Hosta 'Praying Hands' is toxic to pets. Hosta is listed by the ASPCA as toxic to dogs, cats, and horses; saponins cause gastrointestinal upset including vomiting and diarrhoea. All parts are toxic and should be kept away from pets.
What USDA hardiness zone does hosta 'praying hands' grow in?
Hosta 'Praying Hands' is rated for USDA zone 3-9 and RHS hardiness H7. Outside that range, grow it as a container plant that overwinters indoors before the first hard frost.
Hosta 'Praying Hands' deep-dive guides
Every aspect of hosta 'praying hands' care, each with its own calibrated guide:
- Common hosta 'praying hands' problems & fixes
- Hosta 'Praying Hands' watering schedule
- Hosta 'Praying Hands' light requirements
- Best soil mix for hosta 'praying hands'
- Hosta 'Praying Hands' fertilizing guide
- When to repot hosta 'praying hands'
- How to propagate hosta 'praying hands'
- How to prune hosta 'praying hands'
- What's eating my hosta 'praying hands'?
- Hosta 'Praying Hands' growth rate & size
- Hosta 'Praying Hands' cold hardiness
- Hosta 'Praying Hands' temperature & humidity
- Is hosta 'praying hands' toxic to cats & dogs?
- Is hosta 'praying hands' toxic to cats?
- Is hosta 'praying hands' toxic to dogs?
- All 77 Hosta varieties
- Getting hosta 'praying hands' to bloom
Featured in these plant shortlists
Hosta 'Praying Hands' qualifies for 4 curated Growli shortlists — each one filtered objectively from our structured plant-care library, so the selection is consistent and checkable:
- Best low-light houseplants — Houseplants that need no direct sun and cope with a north-facing room or a spot well back from a window.
- Best plants for a north-facing window — Houseplants for a north-facing window: bright, even, indirect light and no scorching direct sun.
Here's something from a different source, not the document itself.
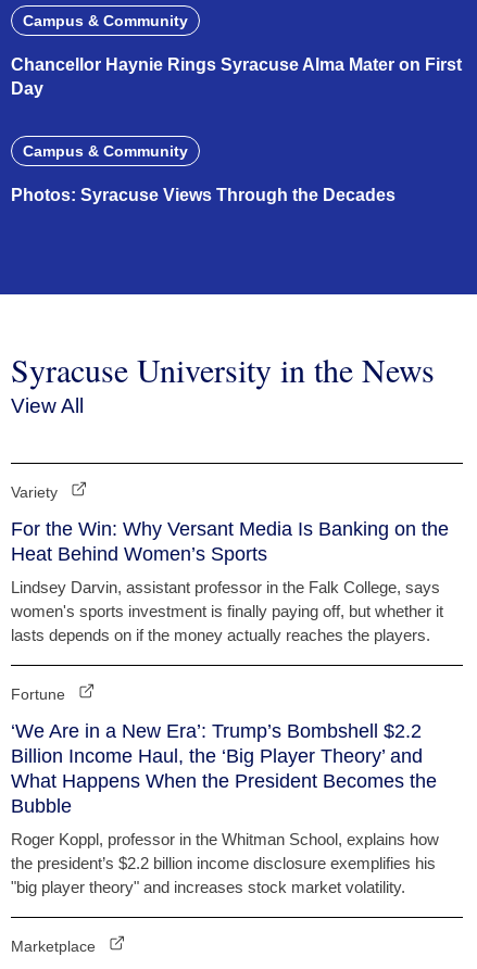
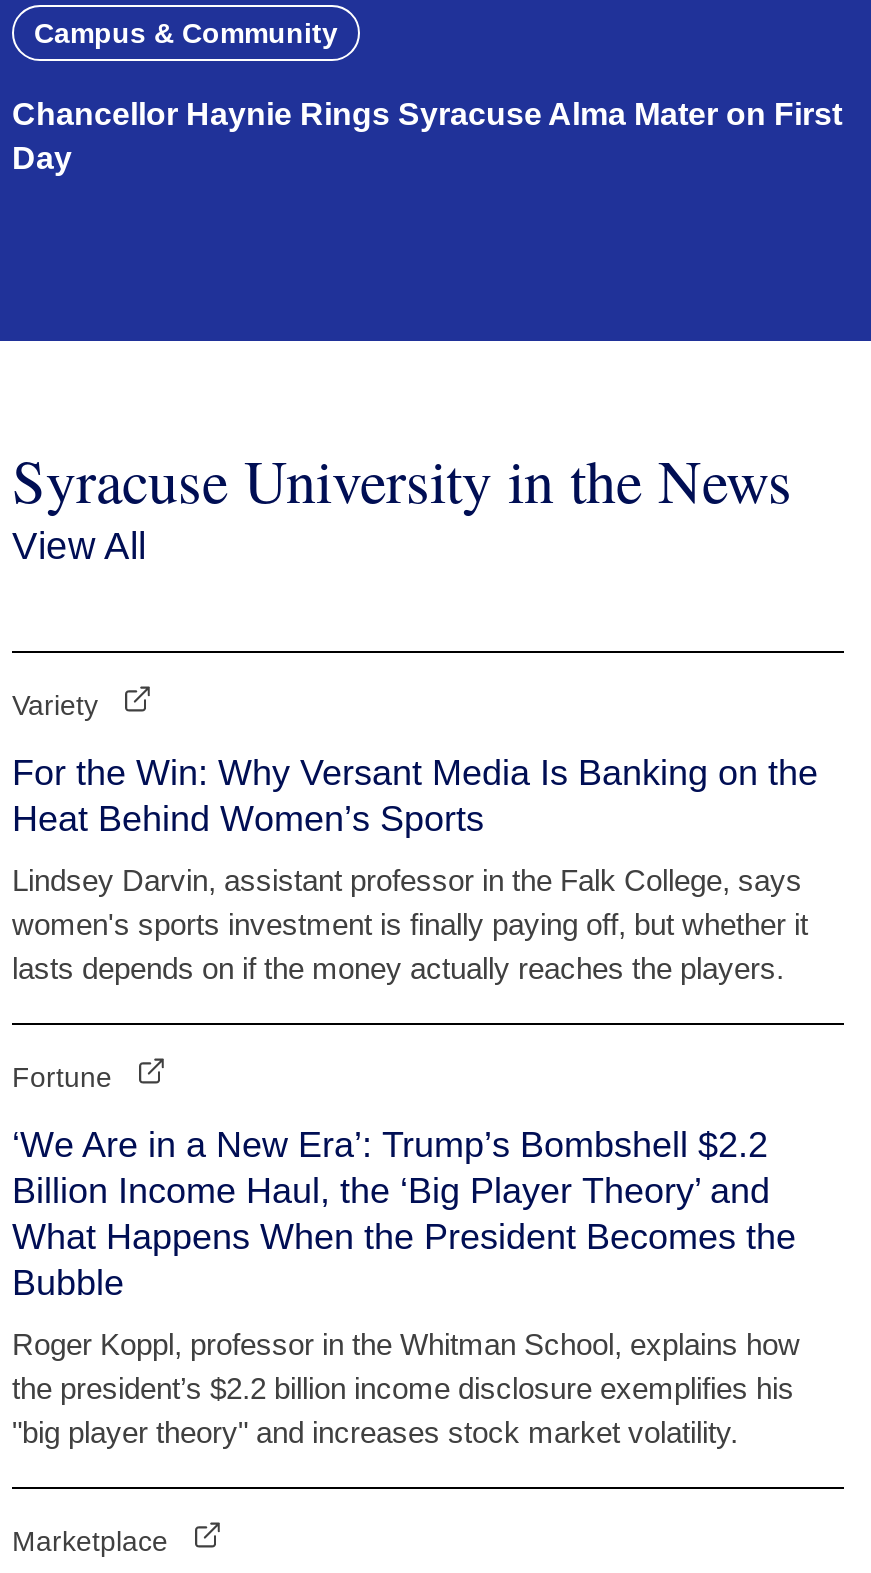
[11,143,396,205] Campus & Community | Photos: Syracuse Views Through the Decades -> none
Each pick verified against its documented light needs.
- Best flowering houseplants — Indoor plants grown for their blooms — selected from the flowering species in Growli’s plant-care library.
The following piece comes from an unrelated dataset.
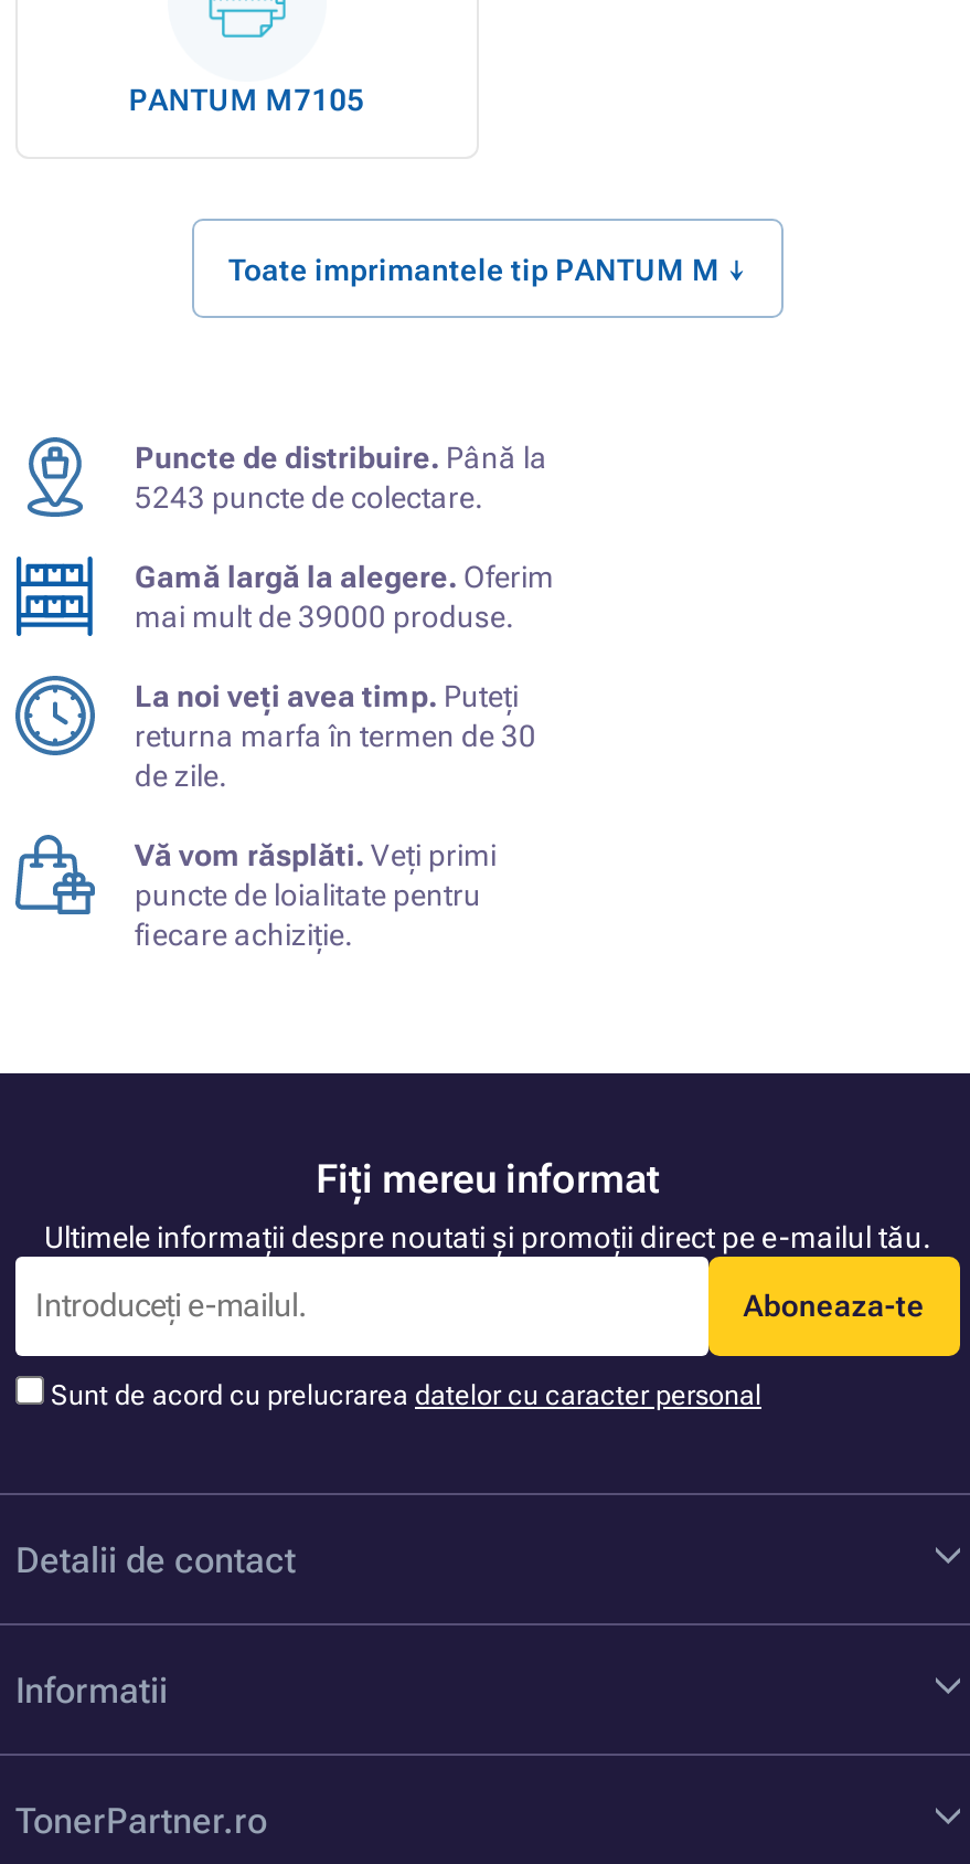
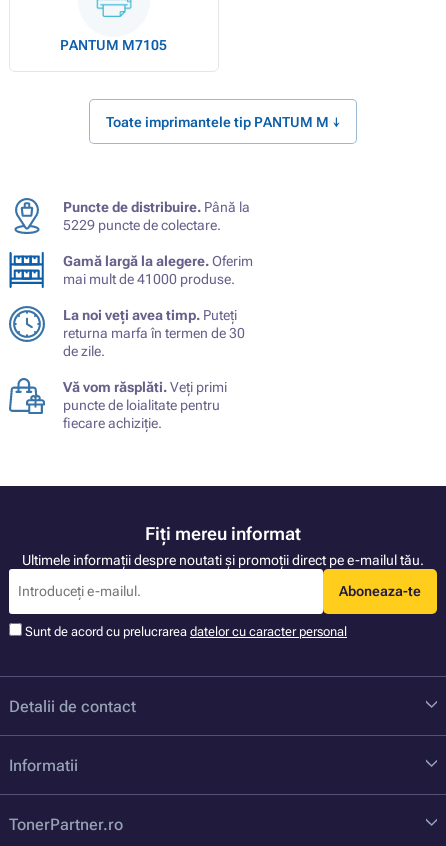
[135,480,483,515] 5243 puncte de colectare. -> [63,217,221,233] 5229 puncte de colectare.
[135,599,514,635] mai mult de 39000 produse. -> [63,271,235,287] mai mult de 41000 produse.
- Houseplants toxic to cats & dogs — The common houseplants the ASPCA lists as toxic to cats and dogs — the ones to keep out of reach, each with its symptoms and a safe alternative.
- Browse all 30 plant shortlists — pet-safe, low-light, drought-tolerant and more
Related guides
Hosta 'Praying Hands' is also commonly called Praying Hands Hosta or Praying Hands Plantain Lily.